| About this task |
Each line in the listing below that includes "variable" should be counted; give the total and nothing more.

| Information given |
◆ ◆ ◆ ◆ ◆ ◆ ◆

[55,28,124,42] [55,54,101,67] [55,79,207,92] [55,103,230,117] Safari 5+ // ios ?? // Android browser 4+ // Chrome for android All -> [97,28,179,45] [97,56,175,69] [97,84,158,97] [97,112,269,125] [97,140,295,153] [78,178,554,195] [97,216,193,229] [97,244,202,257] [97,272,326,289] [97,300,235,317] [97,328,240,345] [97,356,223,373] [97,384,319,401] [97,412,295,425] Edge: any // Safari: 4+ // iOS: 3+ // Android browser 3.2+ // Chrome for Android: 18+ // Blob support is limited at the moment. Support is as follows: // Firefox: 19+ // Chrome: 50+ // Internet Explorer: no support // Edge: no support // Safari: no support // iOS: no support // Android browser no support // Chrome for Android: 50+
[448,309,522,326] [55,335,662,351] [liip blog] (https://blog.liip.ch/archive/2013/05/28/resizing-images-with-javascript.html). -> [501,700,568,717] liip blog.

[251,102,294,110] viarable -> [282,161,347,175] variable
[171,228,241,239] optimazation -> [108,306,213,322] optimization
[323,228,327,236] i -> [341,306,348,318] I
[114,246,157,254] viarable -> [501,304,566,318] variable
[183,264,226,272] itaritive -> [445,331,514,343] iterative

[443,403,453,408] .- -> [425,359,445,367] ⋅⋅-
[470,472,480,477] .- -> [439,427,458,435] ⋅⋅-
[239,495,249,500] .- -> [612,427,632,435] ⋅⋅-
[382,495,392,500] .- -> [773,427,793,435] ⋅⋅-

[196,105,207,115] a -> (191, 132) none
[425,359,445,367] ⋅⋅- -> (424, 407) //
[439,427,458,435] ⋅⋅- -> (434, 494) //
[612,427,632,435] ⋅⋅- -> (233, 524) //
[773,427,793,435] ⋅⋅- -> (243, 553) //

◆ ◆ ◆ ◆ ◆ ◆ ◆

| Reply |
2